- [TASK BRIEF] Exactly the lines from the one containing "Alastor, Leyendas: 9 for 1.71 -> 9 for 1.80" through the end of the data below are to be reproduced, and nothing besides them.

- [SUPPLIED DATA]
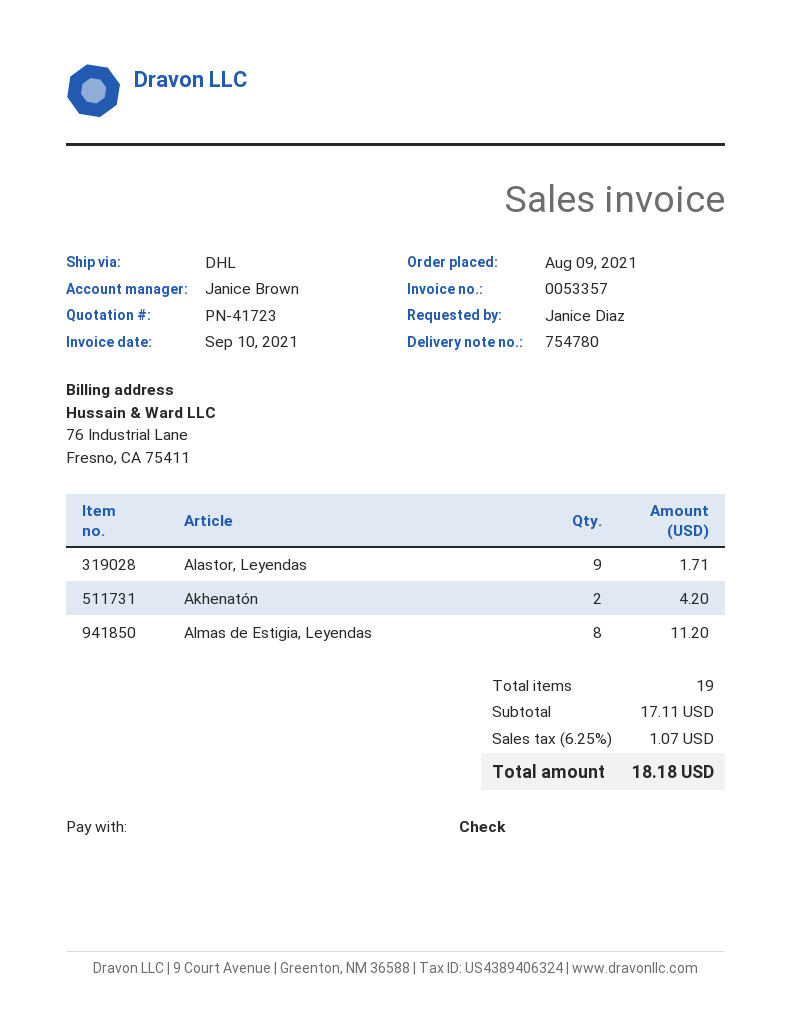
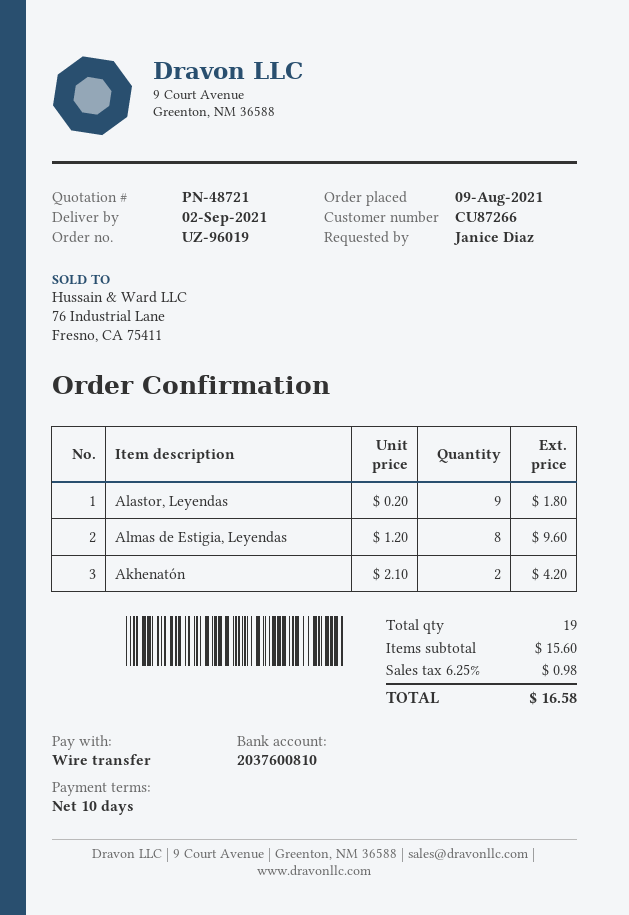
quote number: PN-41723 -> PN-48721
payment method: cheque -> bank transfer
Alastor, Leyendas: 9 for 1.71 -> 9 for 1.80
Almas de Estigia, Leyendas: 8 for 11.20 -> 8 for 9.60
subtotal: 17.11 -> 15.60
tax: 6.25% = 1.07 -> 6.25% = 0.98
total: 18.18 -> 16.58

- [RESULT OF THIS TASK]
Alastor, Leyendas: 9 for 1.71 -> 9 for 1.80
Almas de Estigia, Leyendas: 8 for 11.20 -> 8 for 9.60
subtotal: 17.11 -> 15.60
tax: 6.25% = 1.07 -> 6.25% = 0.98
total: 18.18 -> 16.58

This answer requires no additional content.